To do »
Could you retype the whole listing word for word and drop the images?

Entries shown »
———

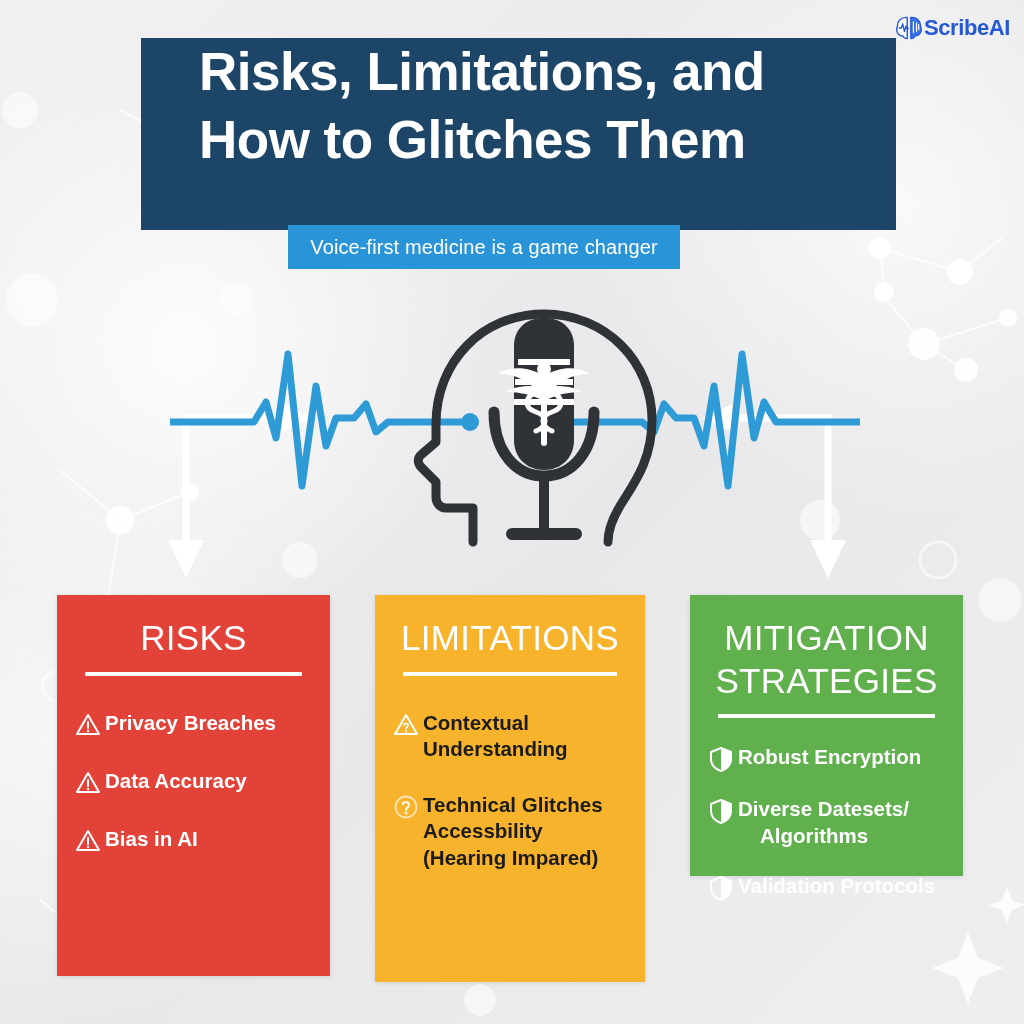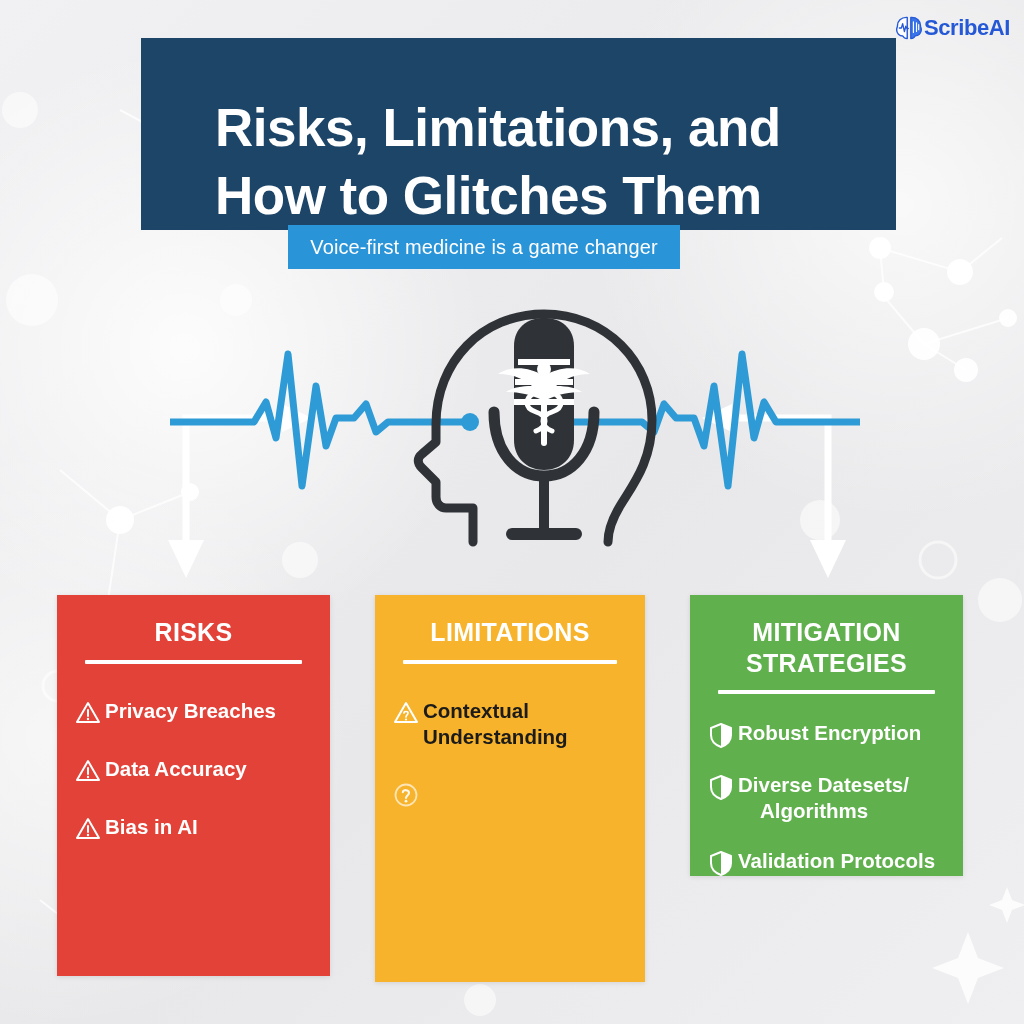--- a/index.html
+++ b/index.html
@@ -55,8 +55,8 @@
     background: #1c4568;
     display: flex;
     flex-direction: column;
-    justify-content: flex-end;
-    padding: 0 74px;
+    justify-content: flex-start;
+    padding: 0 58px;
     z-index: 6;
   }
   .title-line {

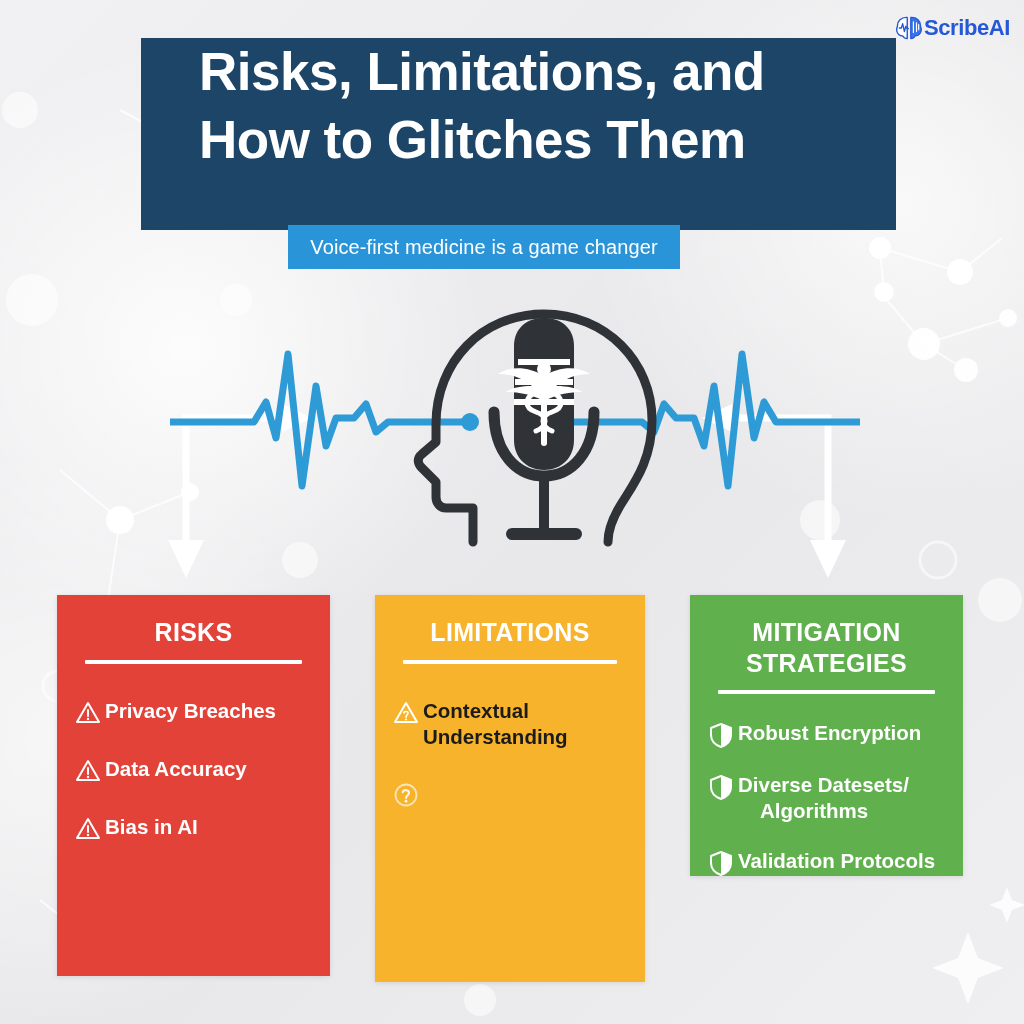--- a/index.html
+++ b/index.html
@@ -107,8 +107,8 @@
 
   .card-title {
     text-align: center;
-    font-size: 25px;
-    font-weight: bold;
+    font-size: 35px;
+    font-weight: normal;
     line-height: 1.22;
     letter-spacing: 0.3px;
     color: #ffffff;

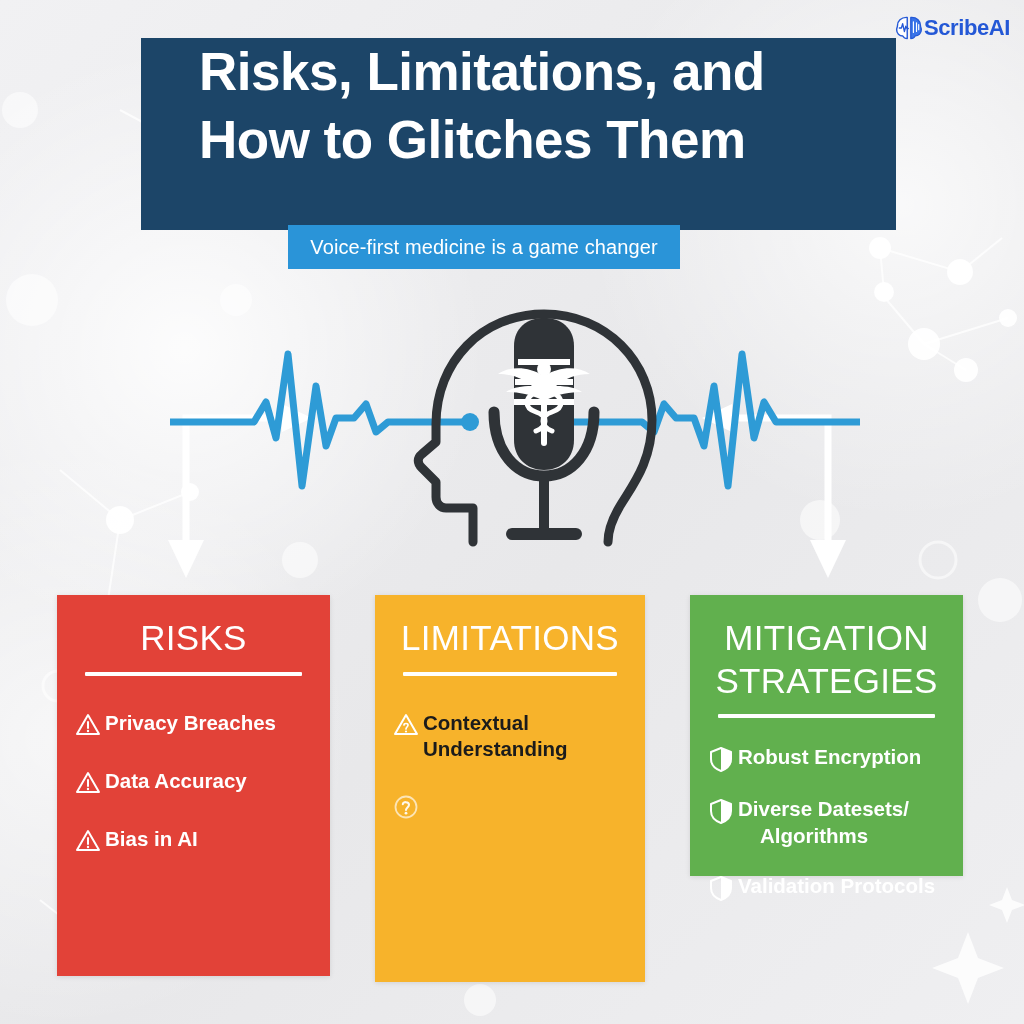--- a/index.html
+++ b/index.html
@@ -338,6 +338,11 @@
           <path d="M9.8 10.2 C9.8 7.4 16 7.4 16 10.8 C16 13.4 13 13.6 13 16" fill="none" stroke="#ffffff" stroke-width="2.1" stroke-linecap="round" opacity="0.9"></path>
           <circle cx="13" cy="19.2" r="1.4" fill="#ffffff" opacity="0.9"></circle>
         </svg>
+        <span class="item-label">
+          <span>Technical Glitches</span><br>
+          <span>Accessbility</span><br>
+          <span>(Hearing Impared)</span>
+        </span>
       </div>
 
     </div>

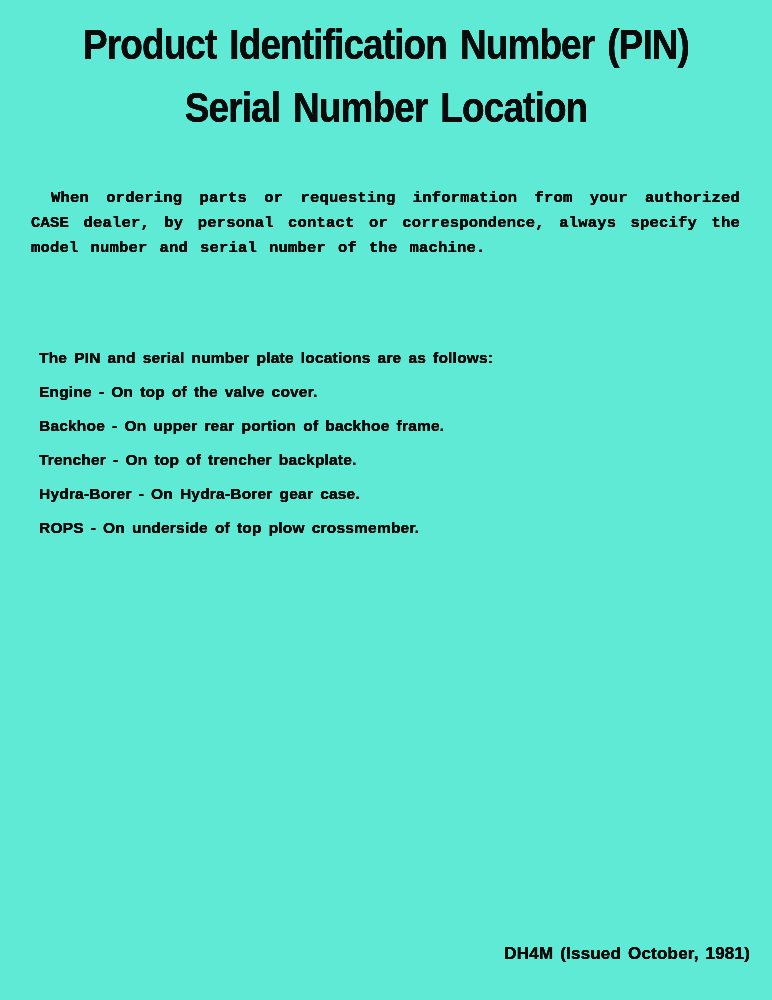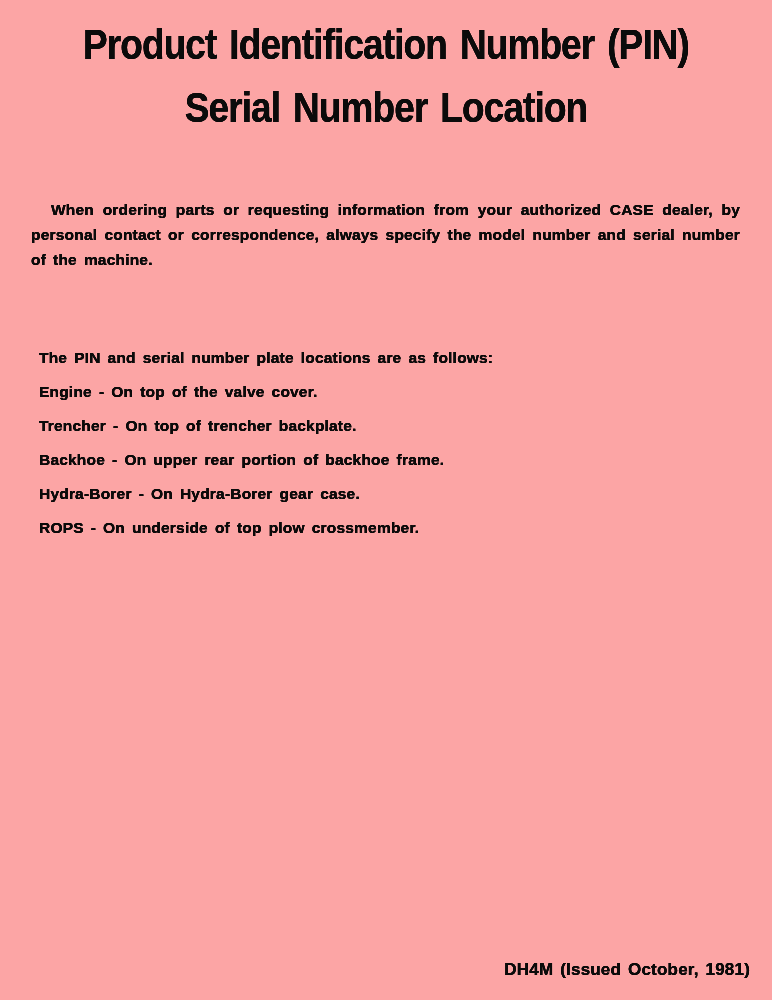--- a/index.html
+++ b/index.html
@@ -12,7 +12,7 @@
     width: 772px;
     height: 1000px;
     margin: 0 auto;
-    background: #fca5a5;
+    background: #5eead4;
     overflow: hidden;
     font-family: "Liberation Sans", sans-serif;
     color: #0b0b0b;

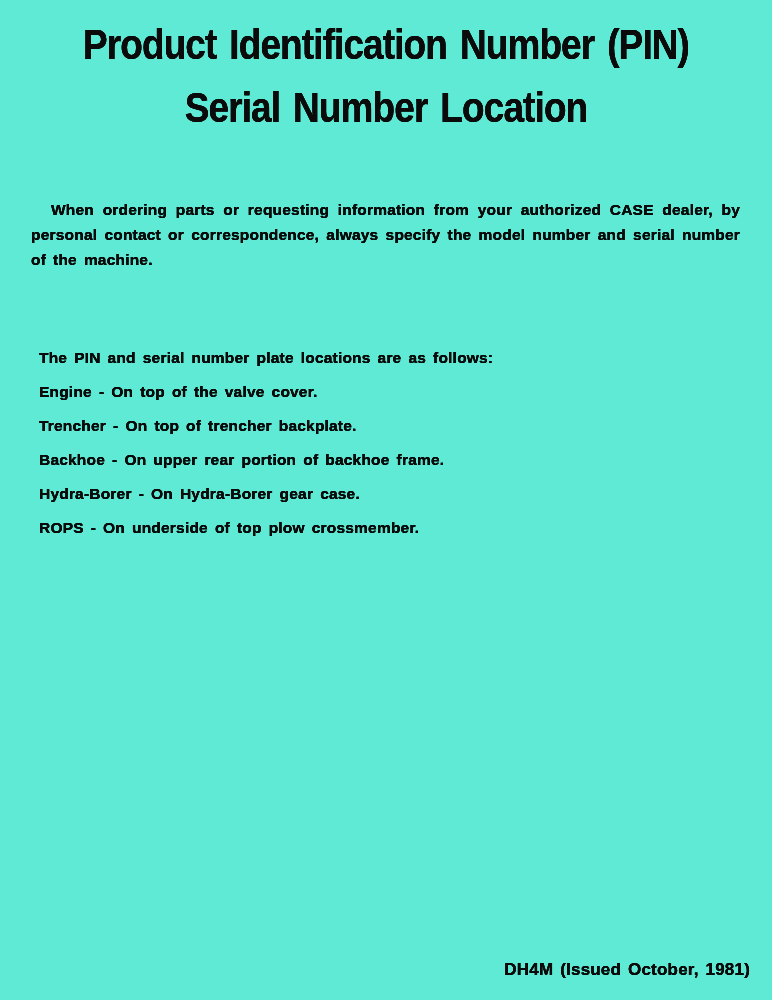--- a/index.html
+++ b/index.html
@@ -60,7 +60,7 @@
     text-indent: 20px;
     margin: 0;
   }
-  #para1 { top: 197px; }
+  #para1 { top: 186px; font-family: Liberation Mono, monospace; }
   #para2 { top: 274px; }
 
   .locations-block {

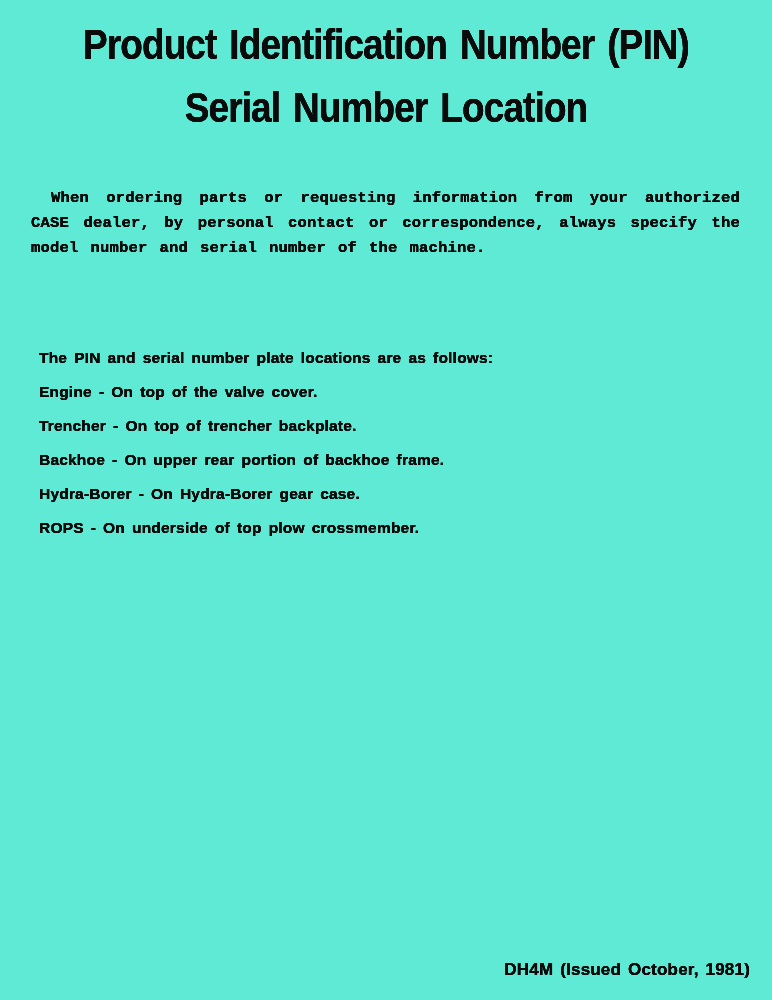--- a/index.html
+++ b/index.html
@@ -107,8 +107,8 @@
   <section class="locations-block">
     <p class="location-line ink">The PIN and serial number plate locations are as follows:</p>
     <p class="location-line ink">Engine - On top of the valve cover.</p>
+    <p class="location-line ink">Backhoe - On upper rear portion of backhoe frame.</p>
     <p class="location-line ink">Trencher - On top of trencher backplate.</p>
-    <p class="location-line ink">Backhoe - On upper rear portion of backhoe frame.</p>
     <p class="location-line ink">Hydra-Borer - On Hydra-Borer gear case.</p>
     <p class="location-line ink">ROPS - On underside of top plow crossmember.</p>
   </section>

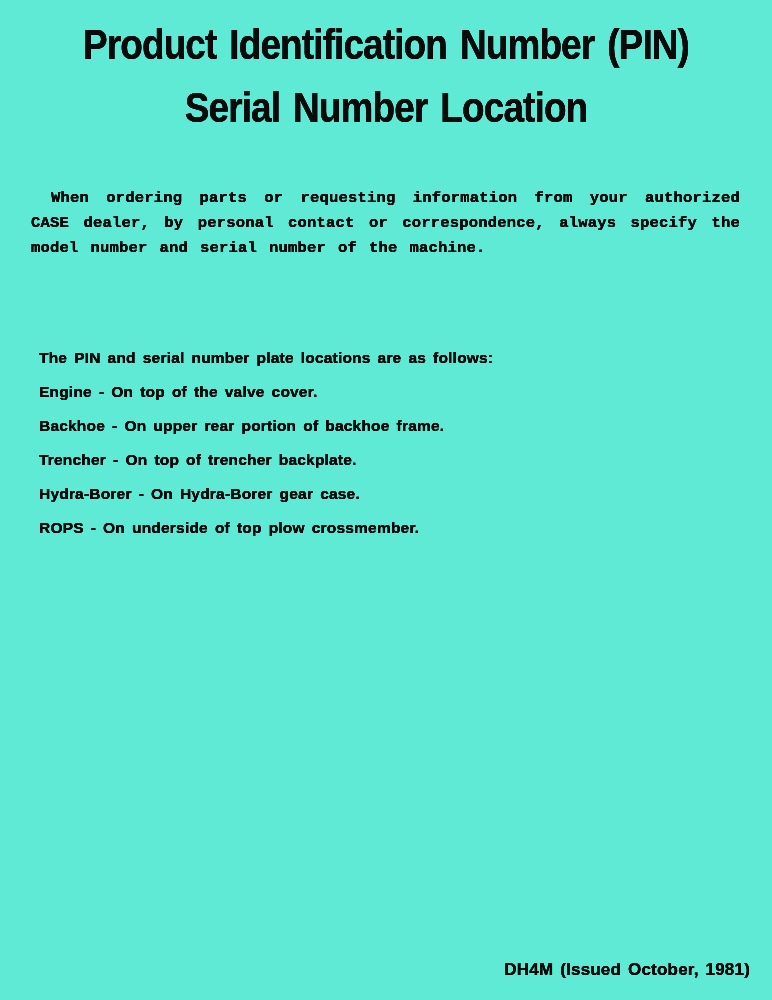--- a/index.html
+++ b/index.html
@@ -88,7 +88,6 @@
     letter-spacing: 0.2px;
     word-spacing: 2px;
     white-space: nowrap;
-    margin-top: 16px;
   }
 </style>
 </head>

———

Written solution »
--- a/index.html
+++ b/index.html
@@ -55,8 +55,8 @@
     background: #1c4568;
     display: flex;
     flex-direction: column;
-    justify-content: flex-end;
-    padding: 0 74px;
+    justify-content: flex-start;
+    padding: 0 58px;
     z-index: 6;
   }
   .title-line {

--- a/index.html
+++ b/index.html
@@ -107,8 +107,8 @@
 
   .card-title {
     text-align: center;
-    font-size: 25px;
-    font-weight: bold;
+    font-size: 35px;
+    font-weight: normal;
     line-height: 1.22;
     letter-spacing: 0.3px;
     color: #ffffff;

--- a/index.html
+++ b/index.html
@@ -338,6 +338,11 @@
           <path d="M9.8 10.2 C9.8 7.4 16 7.4 16 10.8 C16 13.4 13 13.6 13 16" fill="none" stroke="#ffffff" stroke-width="2.1" stroke-linecap="round" opacity="0.9"></path>
           <circle cx="13" cy="19.2" r="1.4" fill="#ffffff" opacity="0.9"></circle>
         </svg>
+        <span class="item-label">
+          <span>Technical Glitches</span><br>
+          <span>Accessbility</span><br>
+          <span>(Hearing Impared)</span>
+        </span>
       </div>
 
     </div>

--- a/index.html
+++ b/index.html
@@ -12,7 +12,7 @@
     width: 772px;
     height: 1000px;
     margin: 0 auto;
-    background: #fca5a5;
+    background: #5eead4;
     overflow: hidden;
     font-family: "Liberation Sans", sans-serif;
     color: #0b0b0b;

--- a/index.html
+++ b/index.html
@@ -60,7 +60,7 @@
     text-indent: 20px;
     margin: 0;
   }
-  #para1 { top: 197px; }
+  #para1 { top: 186px; font-family: Liberation Mono, monospace; }
   #para2 { top: 274px; }
 
   .locations-block {

--- a/index.html
+++ b/index.html
@@ -107,8 +107,8 @@
   <section class="locations-block">
     <p class="location-line ink">The PIN and serial number plate locations are as follows:</p>
     <p class="location-line ink">Engine - On top of the valve cover.</p>
+    <p class="location-line ink">Backhoe - On upper rear portion of backhoe frame.</p>
     <p class="location-line ink">Trencher - On top of trencher backplate.</p>
-    <p class="location-line ink">Backhoe - On upper rear portion of backhoe frame.</p>
     <p class="location-line ink">Hydra-Borer - On Hydra-Borer gear case.</p>
     <p class="location-line ink">ROPS - On underside of top plow crossmember.</p>
   </section>

--- a/index.html
+++ b/index.html
@@ -88,7 +88,6 @@
     letter-spacing: 0.2px;
     word-spacing: 2px;
     white-space: nowrap;
-    margin-top: 16px;
   }
 </style>
 </head>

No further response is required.